An explanatory text describing the relevance of this cross-referenced item to the assay.

PANEL Items

RESULT_PANEL_ID (Required)

Integer (from 1) that is the same for one or more result description columns, thereby grouping them together. Alternatively, a panel type can also be added after the number, like 1_REGULAR, 1_OUTCOME, 1_SCORE or 1_AC. By default, a plain integer is interpreted as the regular type.

RESULT_PANEL_NAME (Optional)

Short name of panel component.

RESULT_PANEL_DESCR (Optional)

Short description about specifics of panel component, such as about cell line, or target information.

RESULT_PANEL_PROTOCOL (Optional)

Specific procedure used to generate results for the panel.

RESULT_PANEL_COMMENT (Optional)

Additional information.

RESULT_PANEL_TARGET_NAME (Optional)

Not necessary to provide - this will be filled in automatically unless you provide a value.

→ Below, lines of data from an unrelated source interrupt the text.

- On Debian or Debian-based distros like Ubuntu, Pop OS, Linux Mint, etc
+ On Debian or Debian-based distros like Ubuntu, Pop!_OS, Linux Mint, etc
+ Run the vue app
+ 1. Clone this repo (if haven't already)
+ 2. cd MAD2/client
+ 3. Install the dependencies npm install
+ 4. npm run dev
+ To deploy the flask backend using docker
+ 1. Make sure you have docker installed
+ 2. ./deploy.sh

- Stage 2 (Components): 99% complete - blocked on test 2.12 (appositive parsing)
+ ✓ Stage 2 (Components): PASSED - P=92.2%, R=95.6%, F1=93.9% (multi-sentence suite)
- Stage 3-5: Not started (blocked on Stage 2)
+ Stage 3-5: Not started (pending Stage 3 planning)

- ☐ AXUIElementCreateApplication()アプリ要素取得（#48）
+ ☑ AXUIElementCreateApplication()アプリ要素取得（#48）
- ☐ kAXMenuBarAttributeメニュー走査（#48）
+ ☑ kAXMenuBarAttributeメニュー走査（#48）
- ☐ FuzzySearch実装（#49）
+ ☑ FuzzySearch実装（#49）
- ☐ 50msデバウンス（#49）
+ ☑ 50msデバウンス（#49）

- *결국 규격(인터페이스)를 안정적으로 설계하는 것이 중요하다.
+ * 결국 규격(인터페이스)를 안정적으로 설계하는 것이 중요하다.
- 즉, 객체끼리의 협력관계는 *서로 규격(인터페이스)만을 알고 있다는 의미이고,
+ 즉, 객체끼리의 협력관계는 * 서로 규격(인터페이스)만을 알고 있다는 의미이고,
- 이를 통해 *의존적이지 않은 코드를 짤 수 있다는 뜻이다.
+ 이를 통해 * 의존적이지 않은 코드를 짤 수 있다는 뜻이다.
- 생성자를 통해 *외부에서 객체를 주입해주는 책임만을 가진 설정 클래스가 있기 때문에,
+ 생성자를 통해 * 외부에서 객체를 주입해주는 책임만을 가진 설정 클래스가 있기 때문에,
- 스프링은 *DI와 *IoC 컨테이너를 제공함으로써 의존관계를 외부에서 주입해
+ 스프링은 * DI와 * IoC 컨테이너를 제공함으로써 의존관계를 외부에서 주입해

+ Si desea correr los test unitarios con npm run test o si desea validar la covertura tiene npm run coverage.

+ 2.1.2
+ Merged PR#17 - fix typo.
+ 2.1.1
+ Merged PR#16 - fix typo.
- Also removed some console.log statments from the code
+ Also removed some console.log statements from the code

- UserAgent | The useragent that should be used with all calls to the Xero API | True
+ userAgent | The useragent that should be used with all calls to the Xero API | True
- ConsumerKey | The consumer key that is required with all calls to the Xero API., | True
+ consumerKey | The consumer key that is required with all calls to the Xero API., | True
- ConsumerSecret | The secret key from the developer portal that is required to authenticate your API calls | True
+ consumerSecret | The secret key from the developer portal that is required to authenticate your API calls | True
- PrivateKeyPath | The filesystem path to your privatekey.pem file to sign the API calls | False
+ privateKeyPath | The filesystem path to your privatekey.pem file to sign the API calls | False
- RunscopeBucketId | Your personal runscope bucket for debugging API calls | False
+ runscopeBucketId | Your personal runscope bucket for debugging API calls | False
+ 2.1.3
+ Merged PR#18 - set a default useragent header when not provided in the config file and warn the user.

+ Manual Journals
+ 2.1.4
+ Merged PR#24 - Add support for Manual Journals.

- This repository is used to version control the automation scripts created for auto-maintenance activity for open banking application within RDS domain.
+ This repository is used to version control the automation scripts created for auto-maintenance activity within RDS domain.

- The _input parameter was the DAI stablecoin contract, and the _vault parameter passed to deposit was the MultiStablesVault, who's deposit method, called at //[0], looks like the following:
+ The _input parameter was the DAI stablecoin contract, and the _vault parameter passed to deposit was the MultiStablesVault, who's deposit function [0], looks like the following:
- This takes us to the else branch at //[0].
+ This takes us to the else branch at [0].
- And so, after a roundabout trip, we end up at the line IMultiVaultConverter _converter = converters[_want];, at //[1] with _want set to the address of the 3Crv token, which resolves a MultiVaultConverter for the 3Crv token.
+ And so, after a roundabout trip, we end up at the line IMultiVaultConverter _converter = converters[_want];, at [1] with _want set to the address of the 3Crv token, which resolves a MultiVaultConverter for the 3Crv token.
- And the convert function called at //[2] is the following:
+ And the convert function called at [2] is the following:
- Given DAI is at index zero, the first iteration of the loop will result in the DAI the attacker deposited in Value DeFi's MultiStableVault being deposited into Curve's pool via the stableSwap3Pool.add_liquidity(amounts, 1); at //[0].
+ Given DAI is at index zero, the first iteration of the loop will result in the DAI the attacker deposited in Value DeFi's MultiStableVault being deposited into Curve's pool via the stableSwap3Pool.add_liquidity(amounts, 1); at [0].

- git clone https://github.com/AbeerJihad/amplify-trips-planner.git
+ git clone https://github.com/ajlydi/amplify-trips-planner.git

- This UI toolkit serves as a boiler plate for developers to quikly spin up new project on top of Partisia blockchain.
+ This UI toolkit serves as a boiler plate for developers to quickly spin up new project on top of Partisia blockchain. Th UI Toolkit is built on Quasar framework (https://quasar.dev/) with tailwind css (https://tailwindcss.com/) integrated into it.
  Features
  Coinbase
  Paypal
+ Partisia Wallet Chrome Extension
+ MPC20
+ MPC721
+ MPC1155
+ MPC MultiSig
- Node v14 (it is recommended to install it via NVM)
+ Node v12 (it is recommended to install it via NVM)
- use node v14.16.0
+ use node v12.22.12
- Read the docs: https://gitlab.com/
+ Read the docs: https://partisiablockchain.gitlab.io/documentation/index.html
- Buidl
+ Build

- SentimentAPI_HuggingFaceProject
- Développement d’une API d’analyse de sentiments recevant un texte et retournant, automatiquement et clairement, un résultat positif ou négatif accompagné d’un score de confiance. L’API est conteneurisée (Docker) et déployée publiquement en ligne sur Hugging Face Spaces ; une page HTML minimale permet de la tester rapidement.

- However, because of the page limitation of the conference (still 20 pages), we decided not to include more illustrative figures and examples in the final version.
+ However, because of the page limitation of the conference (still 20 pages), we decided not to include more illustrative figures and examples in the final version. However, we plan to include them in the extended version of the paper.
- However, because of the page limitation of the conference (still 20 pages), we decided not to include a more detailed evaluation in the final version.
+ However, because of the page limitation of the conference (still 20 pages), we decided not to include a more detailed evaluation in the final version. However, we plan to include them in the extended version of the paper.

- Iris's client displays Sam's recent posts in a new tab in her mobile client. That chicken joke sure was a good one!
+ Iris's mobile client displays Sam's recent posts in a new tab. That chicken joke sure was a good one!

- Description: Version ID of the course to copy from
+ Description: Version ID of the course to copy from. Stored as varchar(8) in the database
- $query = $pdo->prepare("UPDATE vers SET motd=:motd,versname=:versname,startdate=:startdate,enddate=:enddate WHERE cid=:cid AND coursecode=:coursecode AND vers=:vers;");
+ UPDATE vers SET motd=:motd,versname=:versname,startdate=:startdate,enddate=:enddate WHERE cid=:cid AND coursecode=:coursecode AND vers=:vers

RESULT_PANEL_TARGET_ID (Optional)

This is mandatory if any of the target fields are present.

RESULT_PANEL_TARGET_TYPE (Optional)

This is mandatory if any of the target fields are present. It is an integer: Protein(1), DNA(2), RNA(3), Gene(4), BioSystems(5).

RESULT_PANEL_TAXONOMY (Optional)

NCBI Taxonomy-id (integer).

RESULT_PANEL_GENE (Optional)

NCBI Gene-id (integer).

RESULT_PANEL_ACT_OUTCOME_METHOD (Optional)

Assay outcome qualifier (integer). Choices include screening (1), confirmatory(2), summary(3) and other(0).